10 de noviembre

Por lo general suelo visitar páramos deshabitados del terreno barcelonino. Casas al borde del colapso, esperando ser substituídas por algún bloque con cimientos más sólidos. Callejuelas que apenas alcanzan la veintena de números. Plazas donde las migas de pan no alcanzan a alimentar una veintena de palomas.
Ése el medio por el que navego. Poca gente. Poca.

Sin embargo, por primera vez desde que empezé la terapia me he dado cuenta de que no parece venir nadie a ver al doctor. Cuando llego cinco minutos antes de la hora no hay nadie vistiéndose y preparándose para salir. Cuando salgo cinco minutos después no hay nadie esperando sentado leyendo una revista.
Es más, no hay revistas. Y suponiendo que esa puerta cerrada sea una despensa, no hay cuarto donde los pacientes puedan aguardar.

Todo es perenne. El pote que debería contener agujas no contiene ninguna. El cilindro donde guarda el algodón está siempre lleno, y podría seguir.

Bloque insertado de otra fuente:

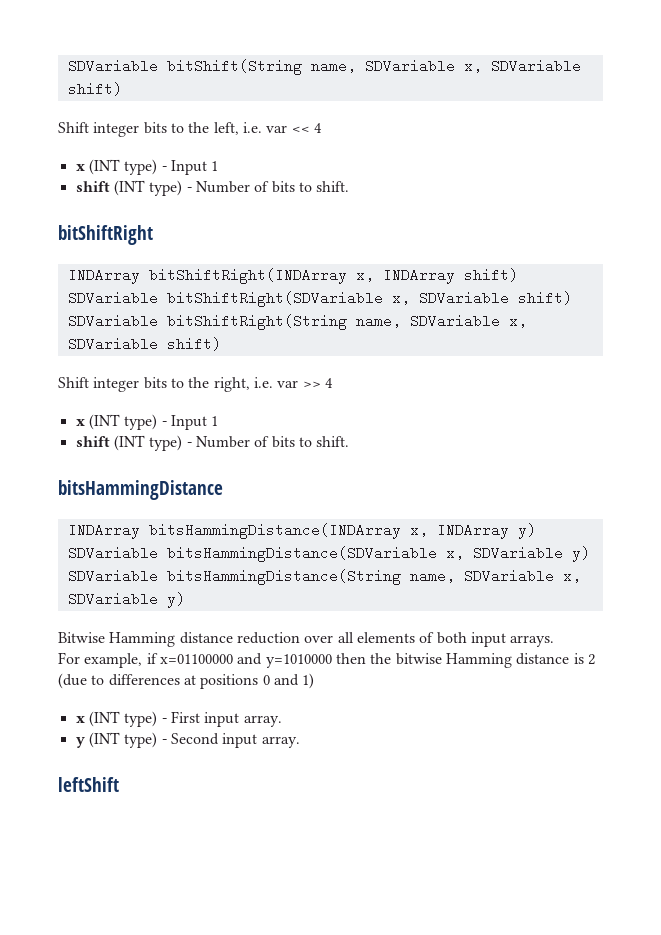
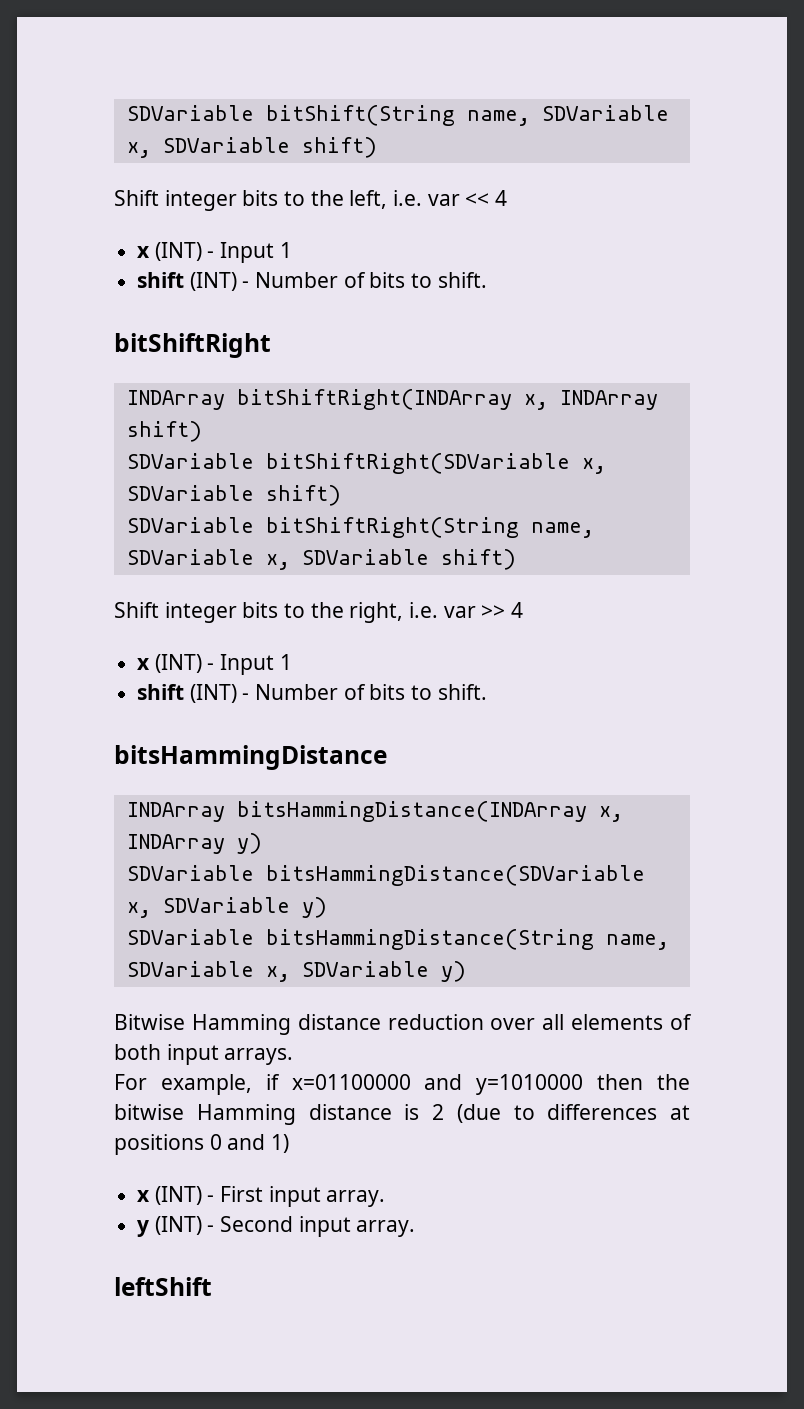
[88,159,219,175] [75,180,183,196] (INT type) - Input 1 // shift (INT type) -> [154,242,292,263] [137,272,237,291] (INT) - Input 1 // shift (INT)
[88,414,219,430] [75,435,183,451] (INT type) - Input 1 // shift (INT type) -> [154,654,292,675] [137,684,237,703] (INT) - Input 1 // shift (INT)
[88,711,158,727] (INT type) -> [154,1186,202,1205] (INT)
[88,732,158,748] (INT type) -> [154,1216,202,1235] (INT)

He temido por un momento que, al apreciar mi mirada inquieta que jugaba con los detalles y las esquinas, me preguntara qué llamaba mi atención.
Rápidamente me he calmado, pues difícilmente recuerdo cinco minutos después de habernos saludado. Es más, algunas veces me parece que no nos saludamos, no sabría decir. Nuestro lenguaje es el de la rutina, el de "túmbate" o "alza el brazo", mensajes que a veces se comunican de forma no-verbal.

-Está muy vacía, ¿verdad?
-...¿El qué?
-La habitación, digo. A tu padre también se lo parecía.

He vuelto a mi casa con muchas preguntas en la cabeza.